When you start talking about the "top 20%" there's a large spread there as well...after all, 10 families at $100k pay far more real taxes than 1 family with $1m! After all, that's 10 pairs of soccer shoes, 10 Xboxes, 10 pairs of braces...versus only 1 for the guy making a $1m. While the income tax would be close to the same, the "extras" like sales, telcom, etc could be 10x higher part of income for the 'poorer' folk.
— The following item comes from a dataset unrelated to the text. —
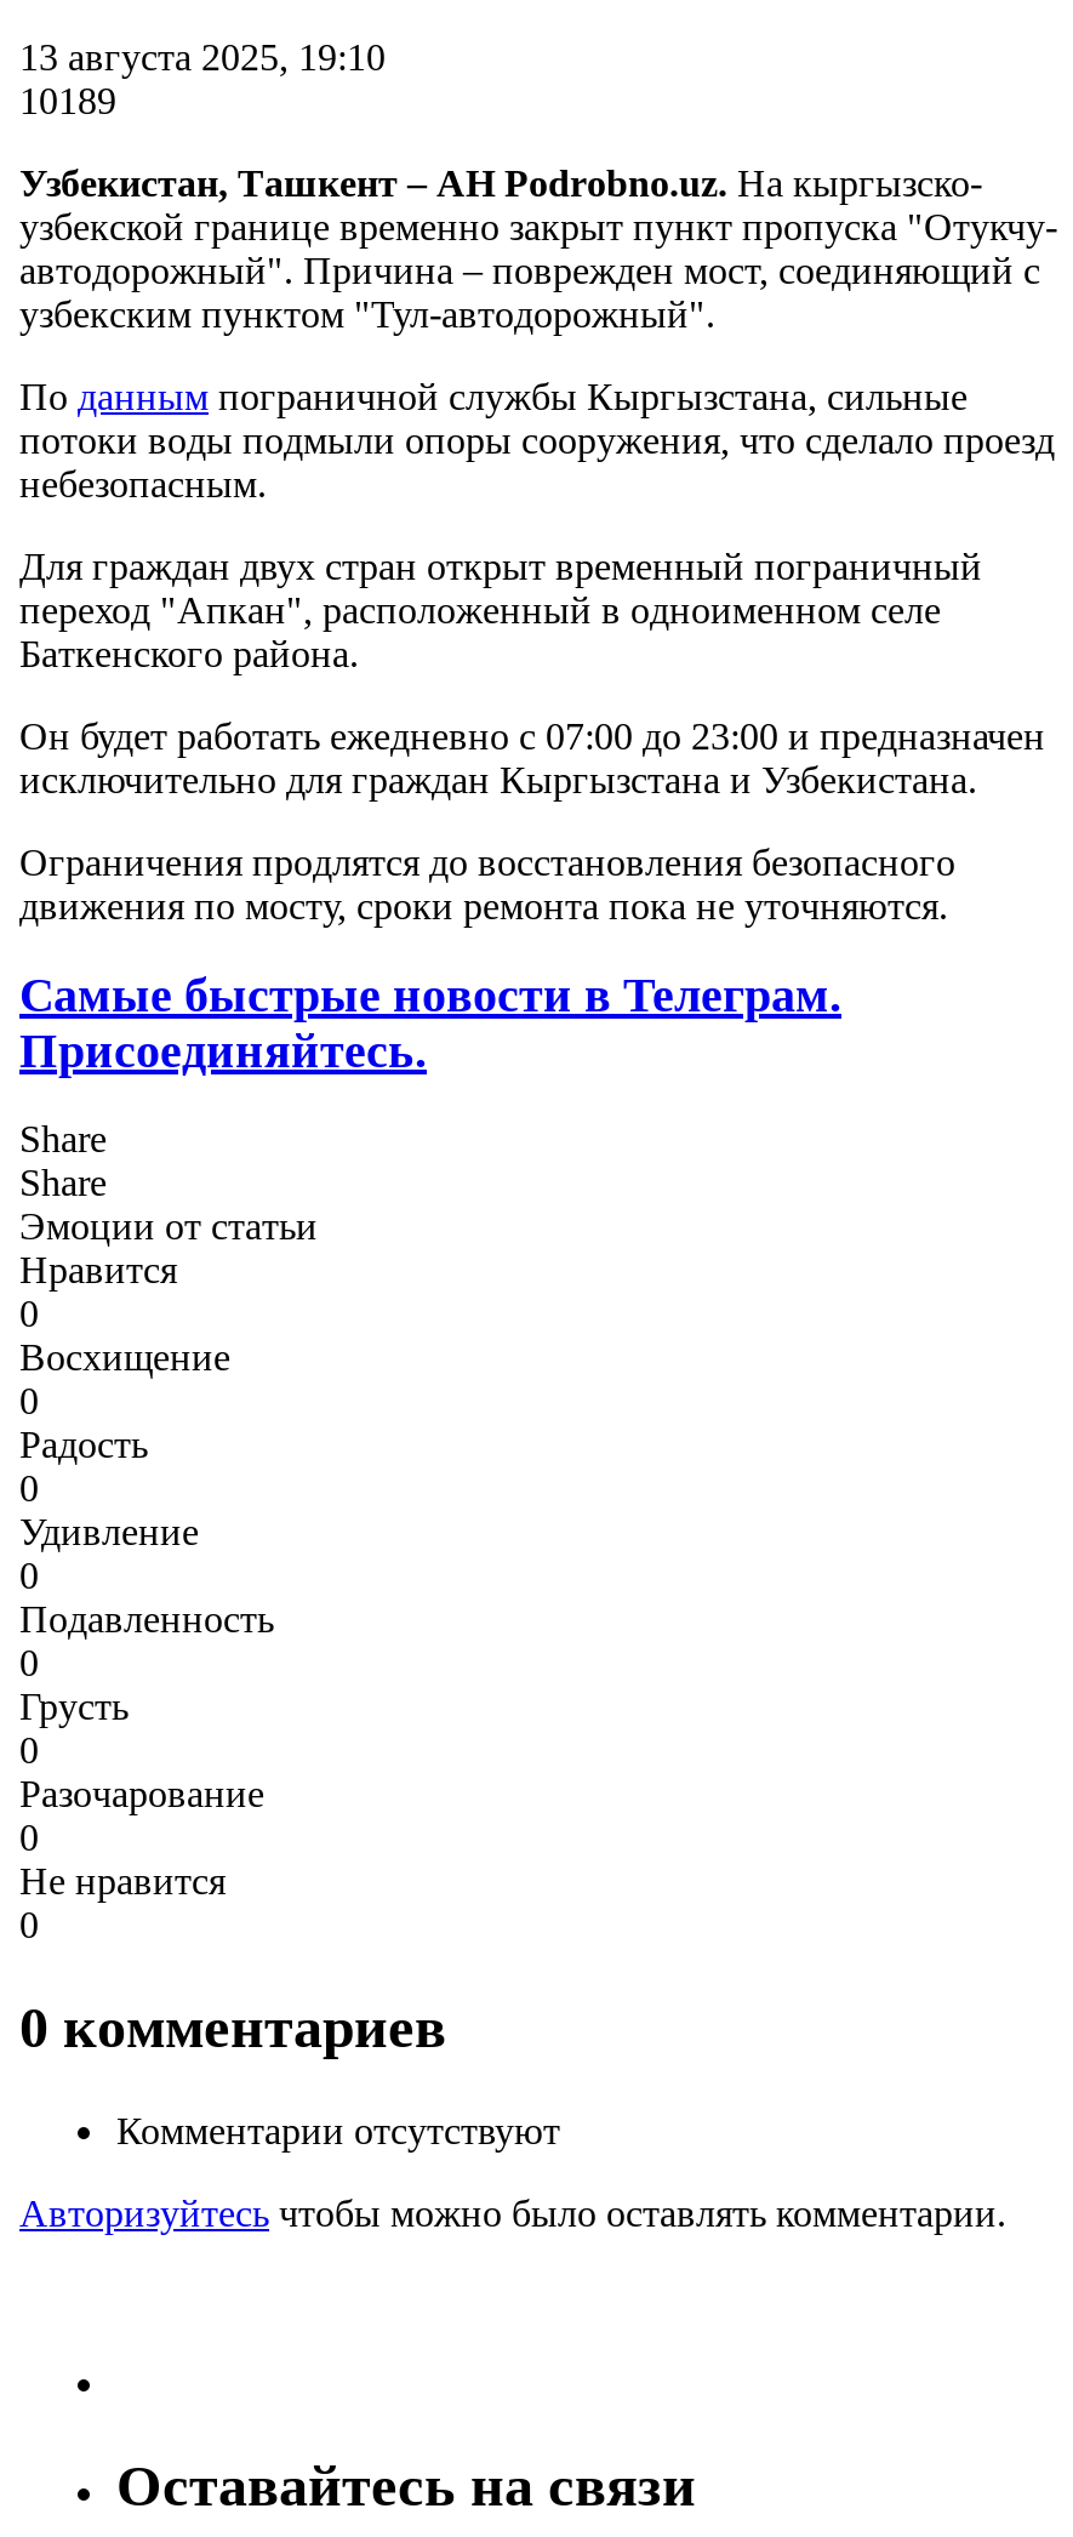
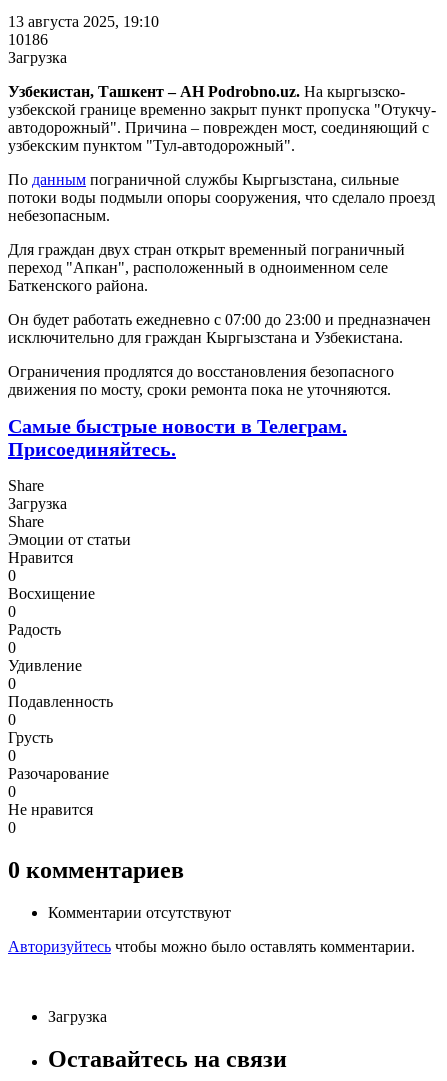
[19,80,116,121] 10189 -> [8,31,67,66] 10186 | Загрузка
none -> [8,495,67,512] Загрузка
none -> [48,1008,107,1025] Загрузка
Re:Wake up and join the Real World... (Score:3, Insightful)
Errr, what part of "1.0% is different from 5.0%" is hard to understand? Phrasing the "same rules" in flat dollar values is "unfair". Using a percentage automatically scales to every situation, and is therefore the completely fair way.
Now _should_ things be fair in this way? I'll leave that for someone else.
Re:Bananas (Score:4, Insightful)
If given a choice, I would take Bill Gates over Steve Jobs anyday. Ever watch that TV special with those two in the 80s. Gates was a complete geek, but Jobs was a geek with serious attitude problems toward his own engineers.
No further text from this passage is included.